BEGIN
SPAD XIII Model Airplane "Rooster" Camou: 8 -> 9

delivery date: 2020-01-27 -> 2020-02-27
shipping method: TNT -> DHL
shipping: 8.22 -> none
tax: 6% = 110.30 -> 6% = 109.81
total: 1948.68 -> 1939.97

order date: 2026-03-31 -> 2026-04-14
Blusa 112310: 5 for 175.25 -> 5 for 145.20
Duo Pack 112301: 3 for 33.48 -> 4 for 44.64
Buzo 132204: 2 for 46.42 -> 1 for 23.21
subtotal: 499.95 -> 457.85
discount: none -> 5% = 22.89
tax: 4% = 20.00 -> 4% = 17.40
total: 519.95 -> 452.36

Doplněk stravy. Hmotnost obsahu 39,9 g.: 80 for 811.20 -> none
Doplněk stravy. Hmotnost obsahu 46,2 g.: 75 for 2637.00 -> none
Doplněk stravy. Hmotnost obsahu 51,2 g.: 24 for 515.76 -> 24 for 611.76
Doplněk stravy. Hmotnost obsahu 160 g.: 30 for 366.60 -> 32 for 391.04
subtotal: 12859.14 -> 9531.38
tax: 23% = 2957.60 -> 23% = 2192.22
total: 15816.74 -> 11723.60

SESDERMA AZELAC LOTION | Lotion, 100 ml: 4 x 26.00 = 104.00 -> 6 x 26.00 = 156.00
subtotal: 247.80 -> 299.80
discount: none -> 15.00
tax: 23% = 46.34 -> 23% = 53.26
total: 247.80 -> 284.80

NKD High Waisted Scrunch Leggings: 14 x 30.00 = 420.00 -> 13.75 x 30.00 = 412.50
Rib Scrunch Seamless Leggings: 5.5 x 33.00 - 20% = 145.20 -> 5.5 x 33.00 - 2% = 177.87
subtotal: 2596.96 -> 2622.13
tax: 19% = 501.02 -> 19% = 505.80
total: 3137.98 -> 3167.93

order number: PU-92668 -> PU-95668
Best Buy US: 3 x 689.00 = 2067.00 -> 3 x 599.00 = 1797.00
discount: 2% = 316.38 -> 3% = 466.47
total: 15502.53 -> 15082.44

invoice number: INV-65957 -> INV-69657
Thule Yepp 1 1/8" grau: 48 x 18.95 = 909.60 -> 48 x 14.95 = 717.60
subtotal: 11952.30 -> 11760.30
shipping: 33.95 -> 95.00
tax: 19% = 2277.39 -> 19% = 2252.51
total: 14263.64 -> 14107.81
END
Exercise description> Please output exactly the lines from the one containing "shipping: 33.95 -> 95.00" through the end of the records, both included.

Answer for the task>
shipping: 33.95 -> 95.00
tax: 19% = 2277.39 -> 19% = 2252.51
total: 14263.64 -> 14107.81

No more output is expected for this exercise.